私が疑問に思っているとセルリアル辺境伯が言った。
「さぁさぁ。食事にしましょう。話はその時にでも」
とりあえず私は席に着くことに。隣にランツが座る。
それからしばらくは食事だ。
「マナーは気にせず食べてくれ」
辺境伯の言葉に甘える形で、ランツ達が食べ始める。
うん美味しい。
ある程度、落ち着いた頃。セルリアル様が口を開いた。
「さて。この度は本当にありがとう。この件ではカラモルト侯爵家にも抗議を入れさせてもらったし、グレイセント家に落ち度はなかったことも周知させた。なので中央は今。混乱中だ」
私は先程から気になっていたことを尋ねる。
「何故今になって?」
「それは……」
するとジョゼフィーヌが口を開いた。
「私がいけなかったんです」
そう言って事情を話してくれる。
「醜聞と怖さがあって父にも言わなかったんです。でも先日。エレスティーナ様の手配書を見る機会があって、これは逃げ隠れしてちゃいけないって。それで父に言いました」
セルリアルが言う。
「それを聞いて私は行動を起こしたんだ。話を聞いてみると北に逃げたという。なら国外か。もしくは私の所で留まっている可能性を考えて……いちおう錬金術ギルドにも問い合わせたという感じだね。グレイセント家は錬金術に明るいしエレスティーナ殿ももしかたらと思って。そうそう新人の子。ネローネといったかな。

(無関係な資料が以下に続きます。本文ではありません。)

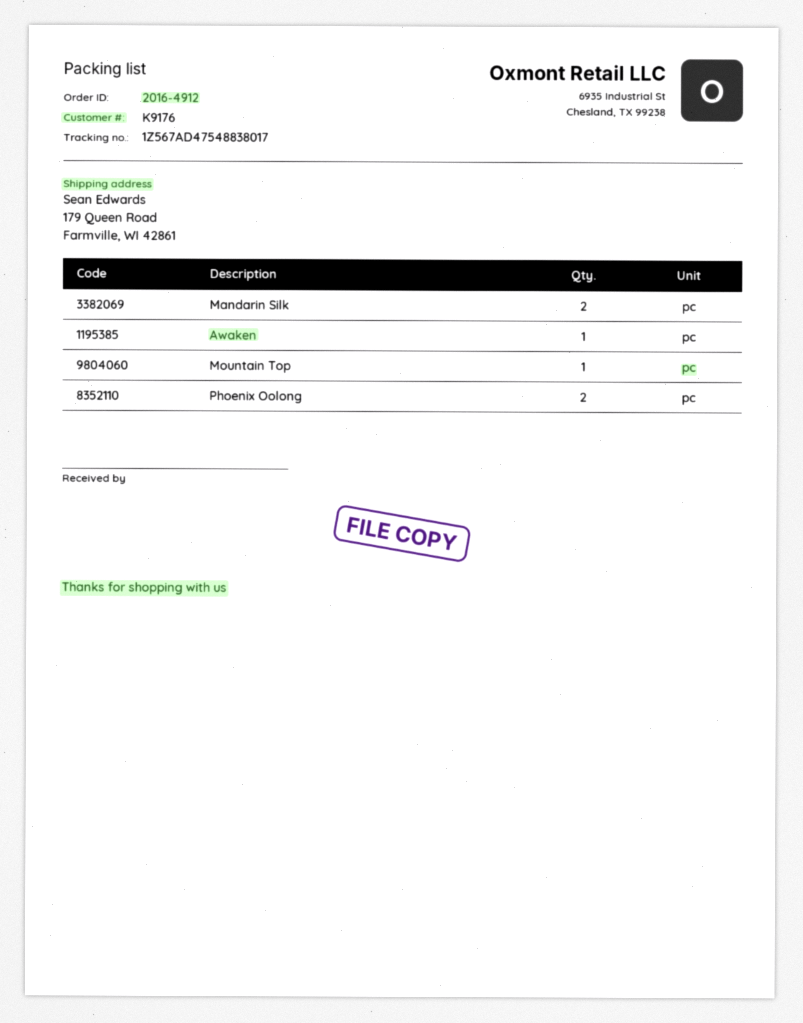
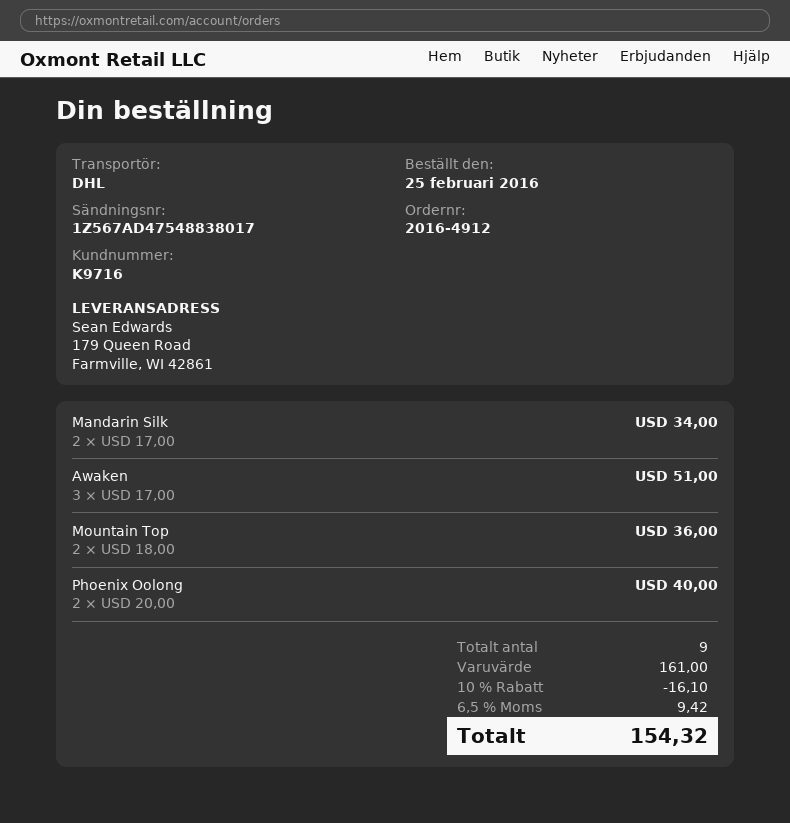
customer number: K9176 -> K9716
Awaken: 1 -> 3
Mountain Top: 1 -> 2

怒らないでやってくれ。彼女には事情を話してから聞き出したから」
なるほど。そんな事になっていたのか。セルリアルはさらに。
「君たちが逃亡の際に兵士を殺してなかったのは助かったよ。君たちに非がないことを証明するのに一役買ったからね」
私はホッと胸をなでおろす。そうか。その選択は正しかったんだ。セルリアル様は更に私に言った。
「さて。今なら貴族に戻れるがどうするね?」
「え。戻れるんですか?」
「あぁ。カラモルト侯爵家に比があっての騒動。グレイセント家には何の落ち度もなかった。なら、もうエレスティーナ殿を追放する理由はない、というのが理由だね」
だが、私は即答する。
「せっかくの話ですがお断りします」
「おや。いいのかい?」
「仲間も居ますし、その……恋人もできましたから」
「なるほど。それなら戻る理由もないね」
隣でランツが感動している。セルリアルはさらに。
「件の不正をしたと噂のオレクレアル・チャンバー男爵だが、こちらもエレスティーナ殿の手配書を取り下げたそうだよ。さらに今は社交界でも総スカンだそうだ。男爵位の取り下げも検討中だとか噂があるな」
おぉ。話がそこまで進んでいたなんて。
私の知らないところで問題解決!
まぁでもいっか。正すべく所が正されれば。